Originating in the Judaeo-Arabic philosophical tradition, the concept of woman as literally ‘embodying’ matter and the corporeal, and of man as essentially linked to form, spirit, and intellect continues throughout the kabbalistic and hasidic traditions.

This view of the essential nature of gender makes it simply impossible for women to participate in the spiritual, mystic tradition characterised by ascetic practices. Earlier texts too contain references to aspects of this concept, with women consistently associated with the corporeal and physical, and, by extension, with the potential impurity that characterises this realm of existence.

Adam and Eve
A particularly telling example is an early pseudepigraphic text, the Life of Adam, in which both Adam and Eve are described as atoning for their sin in the Garden of Eden by ascetic means, immersing themselves in a river for days. Although clear echoes of this text can be found in mediaeval Jewish pietistic works, Eve has disappeared from the picture, leaving only Adam as the original ascetic.

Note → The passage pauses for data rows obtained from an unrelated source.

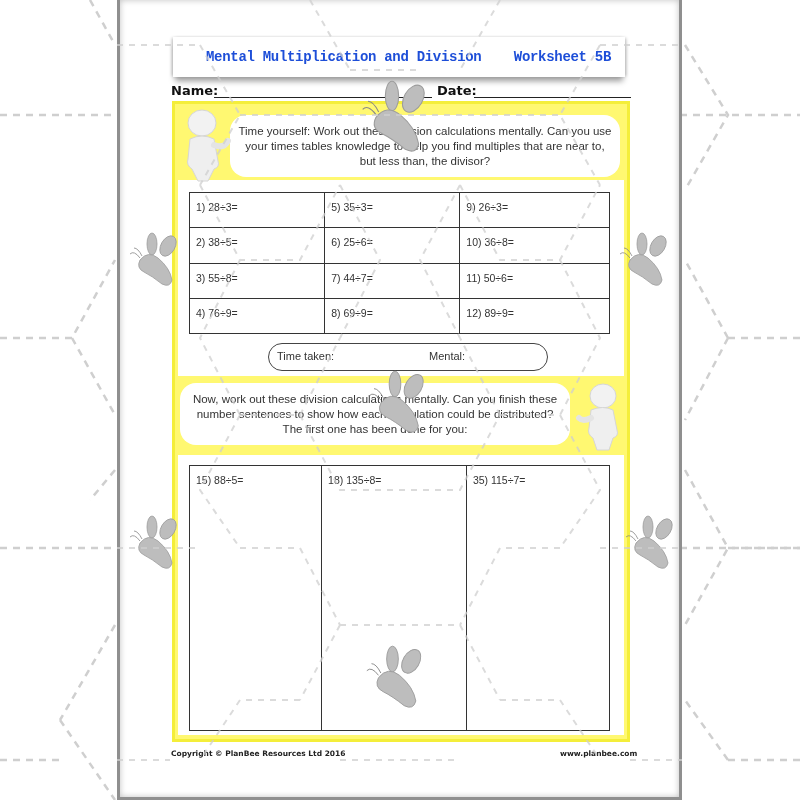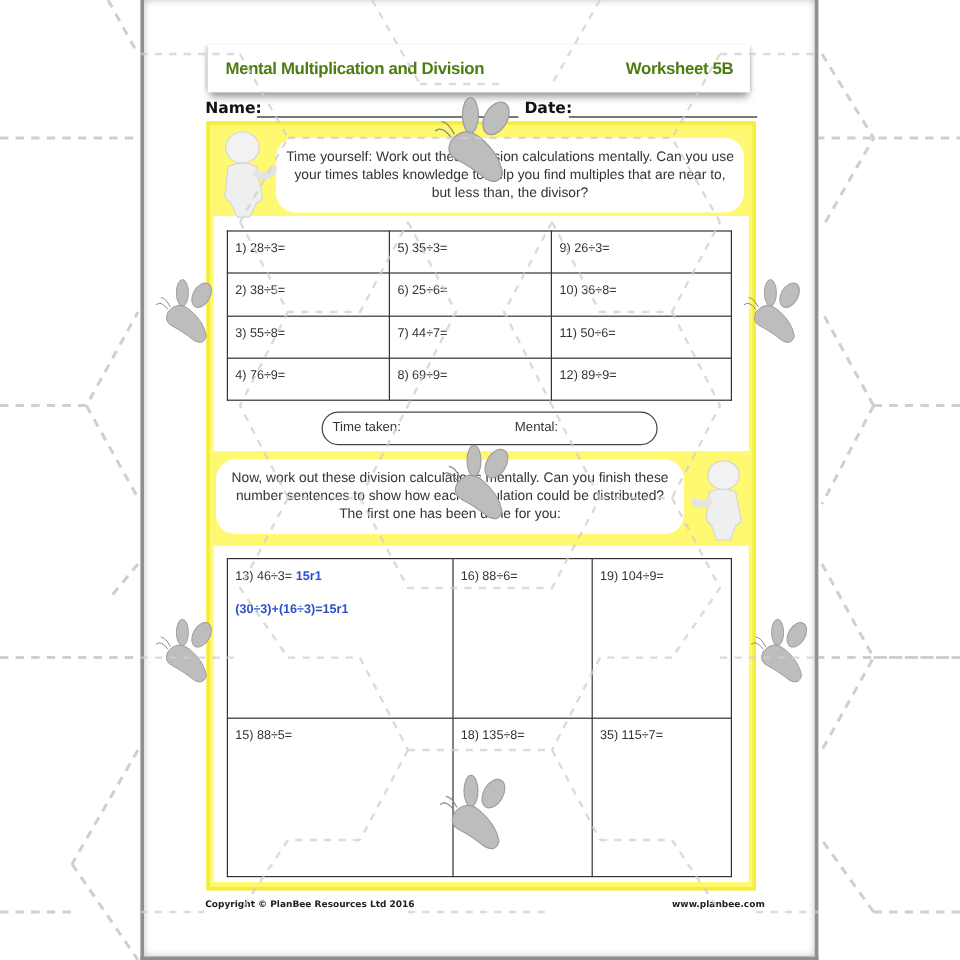--- a/index.html
+++ b/index.html
@@ -20,22 +20,23 @@
     .sheet-overlay { position: absolute; left: 117px; top: 0; width: 565px; height: 800px; z-index: 6; pointer-events: none; }
     .title-bar {
       position: absolute; left: 173px; top: 37px; width: 452px; height: 40px;
       background: #fff;
       box-shadow: 0 6px 6px -2px #9a9a9a, -2px 0 3px -1px #bbb, 2px 0 3px -1px #bbb;
       z-index: 3;
       display: flex; align-items: center; justify-content: space-between;
       padding: 0 14px 0 15px; box-sizing: border-box;
     }
     .title-text, .ws-text {
-      font-family: Liberation Sans, sans-serif; font-weight: bold; font-size: 14px; color: #4d7c0f;
+      font-family: Liberation Mono, monospace; font-weight: bold; font-size: 14px; color: #1d4ed8;
       letter-spacing: -0.3px;
+      margin-left: 18px;
     }
     .name-row {
       position: absolute; left: 171px; top: 83px; width: 460px; height: 18px; z-index: 3;
       font-family: "DejaVu Sans", sans-serif; font-weight: bold; font-size: 13px; color: #111;
     }
     .name-label { position: absolute; left: 0; top: 0; }
     .name-line { position: absolute; left: 43px; top: 14px; width: 218px; border-bottom: 1.5px solid #222; }
     .date-label { position: absolute; left: 266px; top: 0; }
     .date-line { position: absolute; left: 303px; top: 14px; width: 157px; border-bottom: 1.5px solid #222; }
     .yellow-frame {
@@ -152,29 +153,20 @@
 </div>
 
 <svg class="figure" style="left:575px; top:380px;" width="50" height="72" viewBox="0 0 50 72">
   <ellipse cx="28" cy="16" rx="13" ry="12" fill="#f2f2f2" stroke="#d6d6d6"></ellipse>
   <path d="M16 30 Q28 25 38 30 L42 50 Q44 56 38 58 L34 70 L22 70 L18 58 Q12 54 14 48 Z" fill="#efefef" stroke="#d6d6d6"></path>
   <path d="M16 38 Q8 42 4 38" stroke="#e4e4e4" stroke-width="6" fill="none" stroke-linecap="round"></path>
 </svg>
 
 <table class="grid" style="left:189px; top:465px; width:421px; height:266px;">
   <tbody>
-      <tr style="height:88px;">
-    <td>
-      <span>13) 46÷3=</span>
-      <span class="ans">15r1</span>
-      <div class="ans" style="margin-top:16px;">(30÷3)+(16÷3)=15r1</div>
-    </td>
-    <td>16) 88÷6=</td>
-    <td>19) 104÷9=</td>
-  </tr>
   <tr style="height:88px;">
     <td>15) 88÷5=</td>
     <td>18) 135÷8=</td>
     <td>35) 115÷7=</td>
   </tr>
 </tbody>
   </table>
 
 <span class="footer-left">Copyright © PlanBee Resources Ltd 2016</span>
 <span class="footer-right">www.planbee.com</span>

For much of pre-modern Judaism (and in some contemporary Jewish traditions), women remain irredeemably anchored to the earth and to corporeality; it is only (some) men who can take wing and ascend to the mystical heights.

I left the lecture musing on how these insights could be applied to my own research on contemporary Jewish women, and excited by the knowledge that this valedictory lecture represents the start of Professor Rapoport-Albert’s next career stage.

She plans to write three books in the coming years, the first of which will be on the topic of this lecture, which will be published by the Littman Library of Jewish Civilization.

By Lindsey Taylor-Guthartz, third year student for a part-time PhD, UCL Department of Hebrew and Jewish Studies.